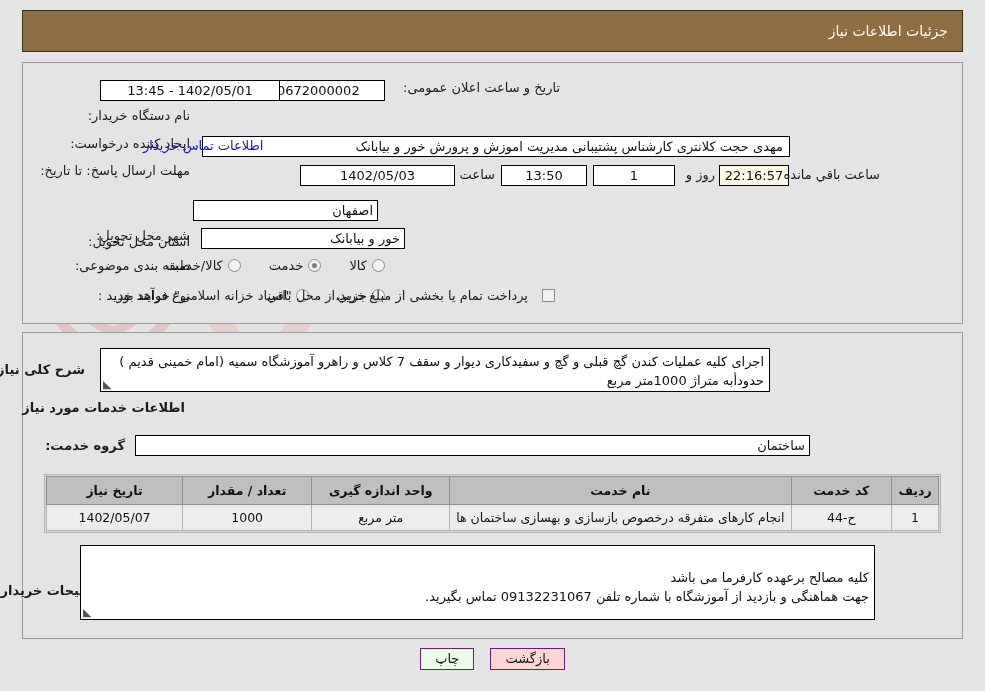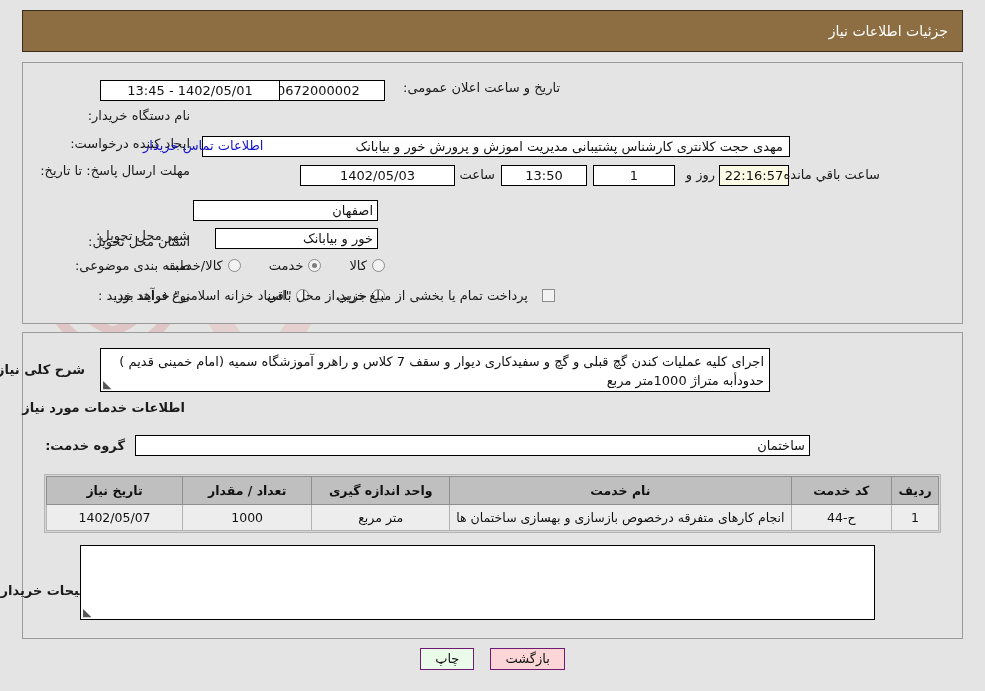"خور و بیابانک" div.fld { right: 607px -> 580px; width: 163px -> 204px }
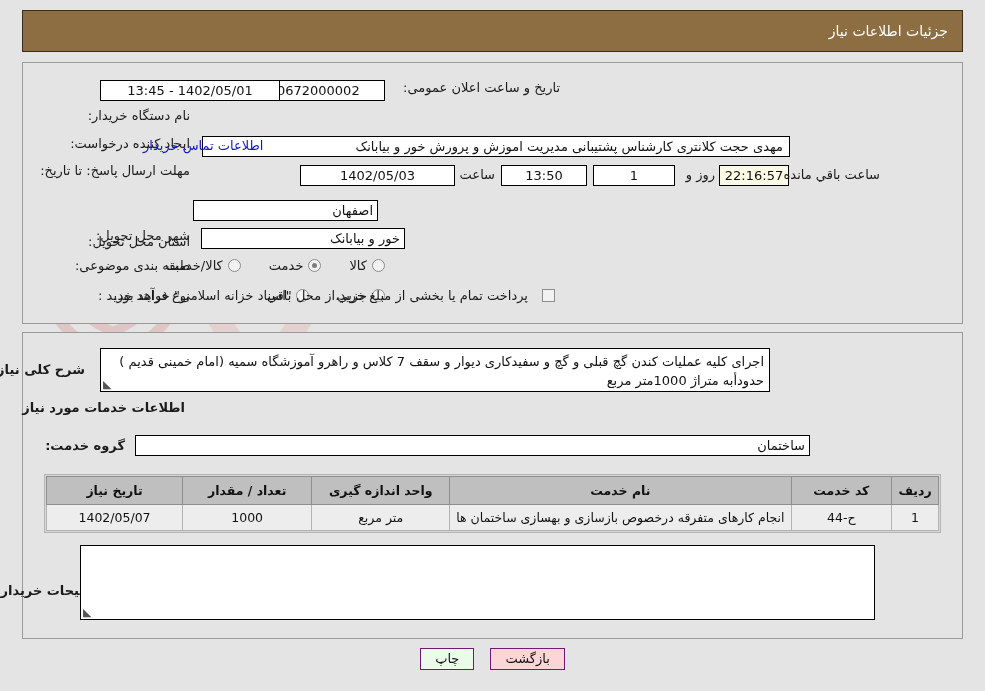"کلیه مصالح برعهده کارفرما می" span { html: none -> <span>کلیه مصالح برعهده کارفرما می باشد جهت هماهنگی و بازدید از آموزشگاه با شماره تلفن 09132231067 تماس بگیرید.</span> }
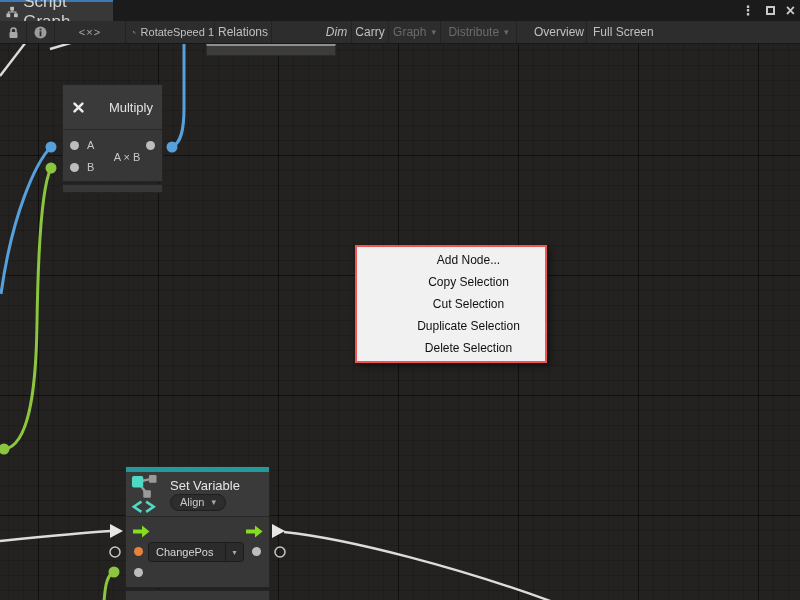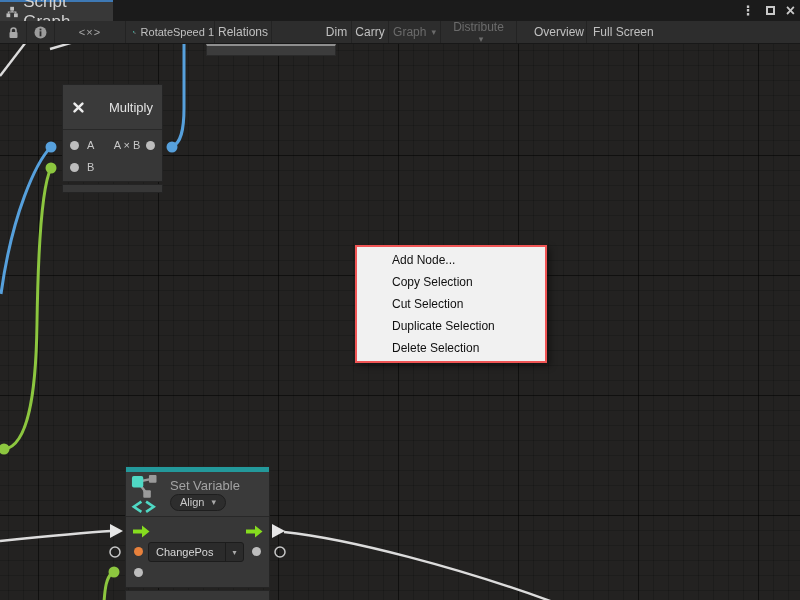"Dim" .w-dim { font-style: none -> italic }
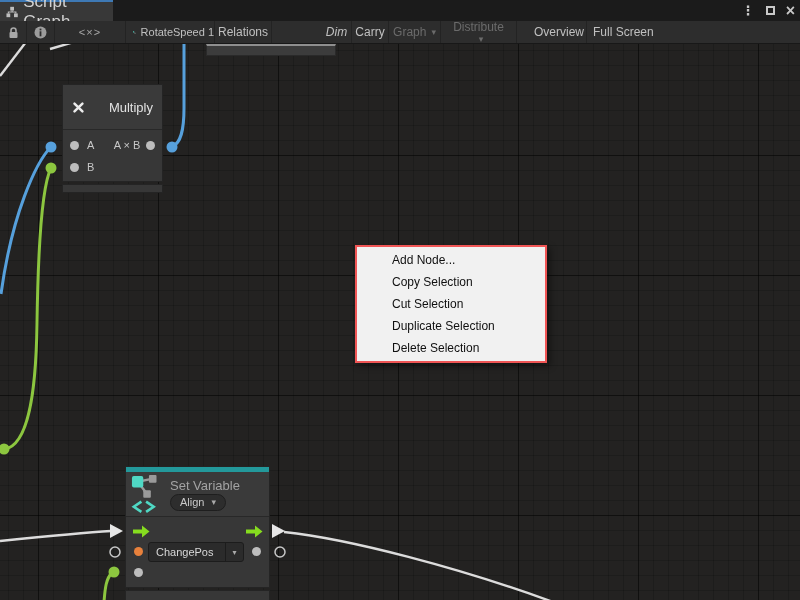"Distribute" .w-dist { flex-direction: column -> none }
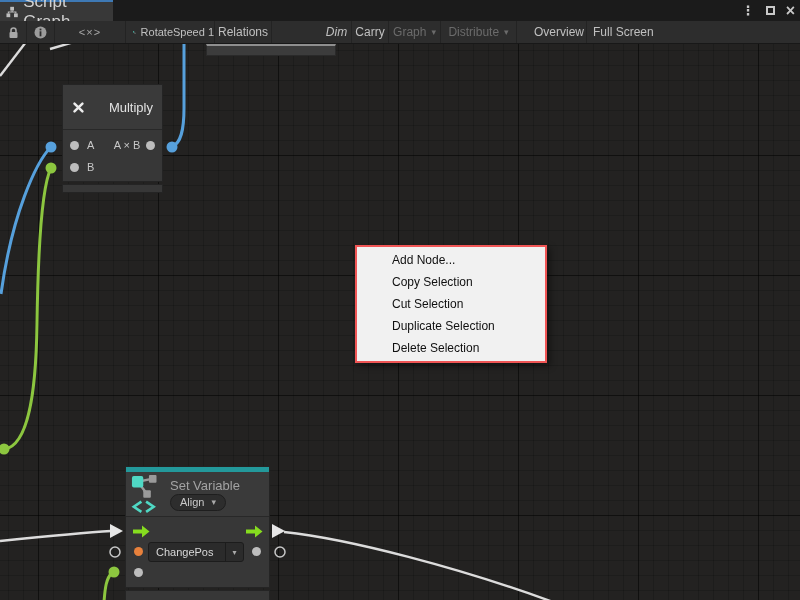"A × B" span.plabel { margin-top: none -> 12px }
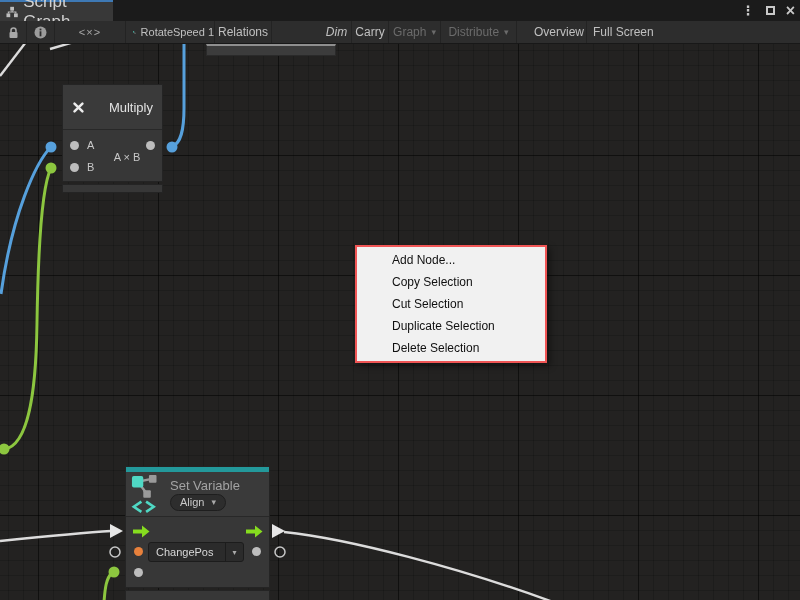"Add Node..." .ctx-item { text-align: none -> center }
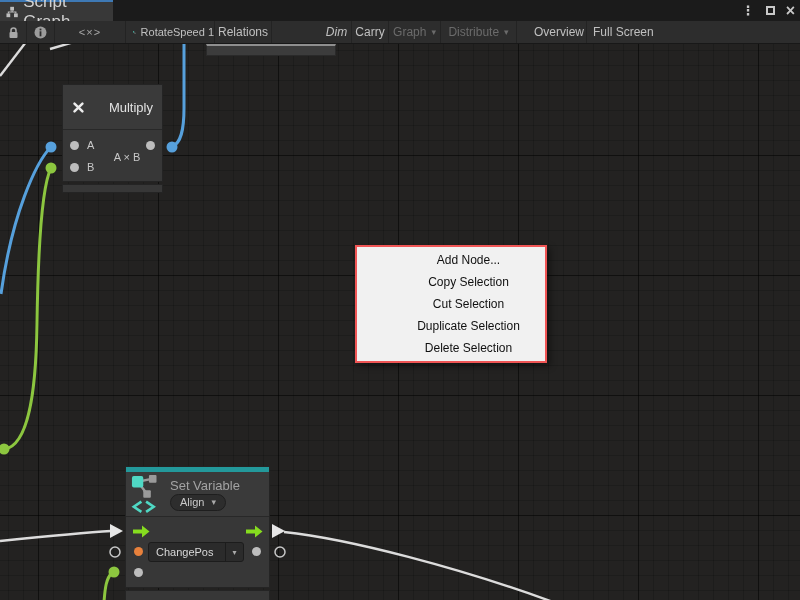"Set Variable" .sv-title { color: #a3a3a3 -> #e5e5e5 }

▸ ACTIVITY
Print only the lines running from the line that contains "flex-direction: column ->" to the final line of the listing, both included. Omit every picture.

▸ FINISHED TASK
"Distribute" .w-dist { flex-direction: column -> none }
"A × B" span.plabel { margin-top: none -> 12px }
"Add Node..." .ctx-item { text-align: none -> center }
"Set Variable" .sv-title { color: #a3a3a3 -> #e5e5e5 }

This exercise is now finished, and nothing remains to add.